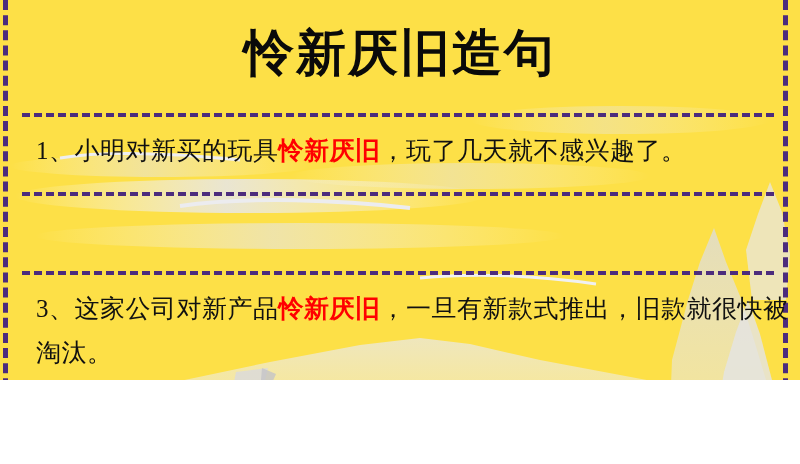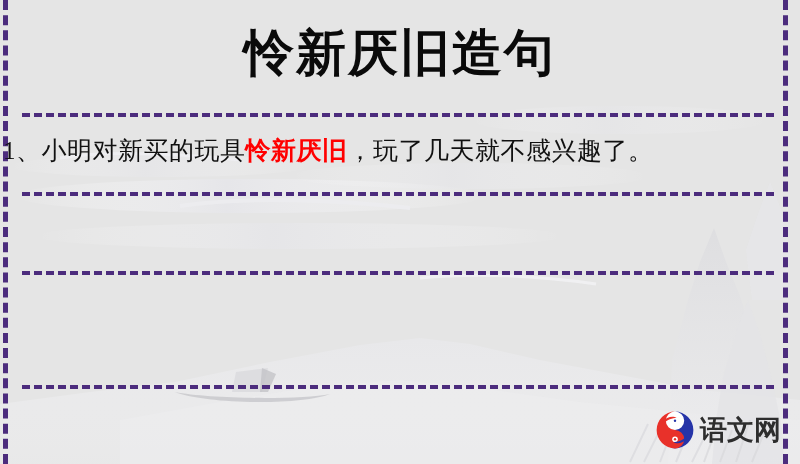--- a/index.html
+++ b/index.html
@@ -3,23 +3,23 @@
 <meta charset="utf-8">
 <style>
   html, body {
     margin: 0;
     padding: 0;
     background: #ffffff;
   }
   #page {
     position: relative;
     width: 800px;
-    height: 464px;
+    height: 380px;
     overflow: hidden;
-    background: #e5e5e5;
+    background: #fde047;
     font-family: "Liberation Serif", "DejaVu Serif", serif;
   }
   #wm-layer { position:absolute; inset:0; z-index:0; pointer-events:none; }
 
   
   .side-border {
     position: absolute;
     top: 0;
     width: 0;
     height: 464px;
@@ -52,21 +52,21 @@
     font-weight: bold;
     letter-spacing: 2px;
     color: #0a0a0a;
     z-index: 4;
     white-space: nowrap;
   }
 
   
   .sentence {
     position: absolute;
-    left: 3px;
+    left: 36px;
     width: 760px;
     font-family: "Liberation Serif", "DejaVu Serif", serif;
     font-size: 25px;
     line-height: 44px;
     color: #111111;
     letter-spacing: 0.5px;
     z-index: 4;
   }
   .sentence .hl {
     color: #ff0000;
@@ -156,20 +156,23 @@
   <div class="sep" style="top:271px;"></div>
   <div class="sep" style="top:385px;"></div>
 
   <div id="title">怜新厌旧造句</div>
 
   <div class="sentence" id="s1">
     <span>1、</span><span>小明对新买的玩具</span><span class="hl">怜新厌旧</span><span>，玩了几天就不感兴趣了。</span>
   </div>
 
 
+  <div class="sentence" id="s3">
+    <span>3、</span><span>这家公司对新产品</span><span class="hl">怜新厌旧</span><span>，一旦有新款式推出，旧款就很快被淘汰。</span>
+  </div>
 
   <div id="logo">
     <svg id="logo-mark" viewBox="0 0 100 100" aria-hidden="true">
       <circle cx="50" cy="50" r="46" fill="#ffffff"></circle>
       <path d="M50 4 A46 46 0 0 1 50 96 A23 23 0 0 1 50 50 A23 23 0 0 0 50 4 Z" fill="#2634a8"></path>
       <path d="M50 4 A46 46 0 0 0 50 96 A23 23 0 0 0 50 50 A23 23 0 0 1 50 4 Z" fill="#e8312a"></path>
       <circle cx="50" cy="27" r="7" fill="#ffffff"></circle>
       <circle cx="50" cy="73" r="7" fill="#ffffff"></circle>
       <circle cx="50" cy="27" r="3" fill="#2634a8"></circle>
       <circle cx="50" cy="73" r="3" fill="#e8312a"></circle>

---*---

(WORK INSTRUCTION)
Consider the entries above and return each line with the string "ffffff".

(TASK SOLUTION)
     background: #ffffff;
       <circle cx="50" cy="50" r="46" fill="#ffffff"></circle>
       <circle cx="50" cy="27" r="7" fill="#ffffff"></circle>
       <circle cx="50" cy="73" r="7" fill="#ffffff"></circle>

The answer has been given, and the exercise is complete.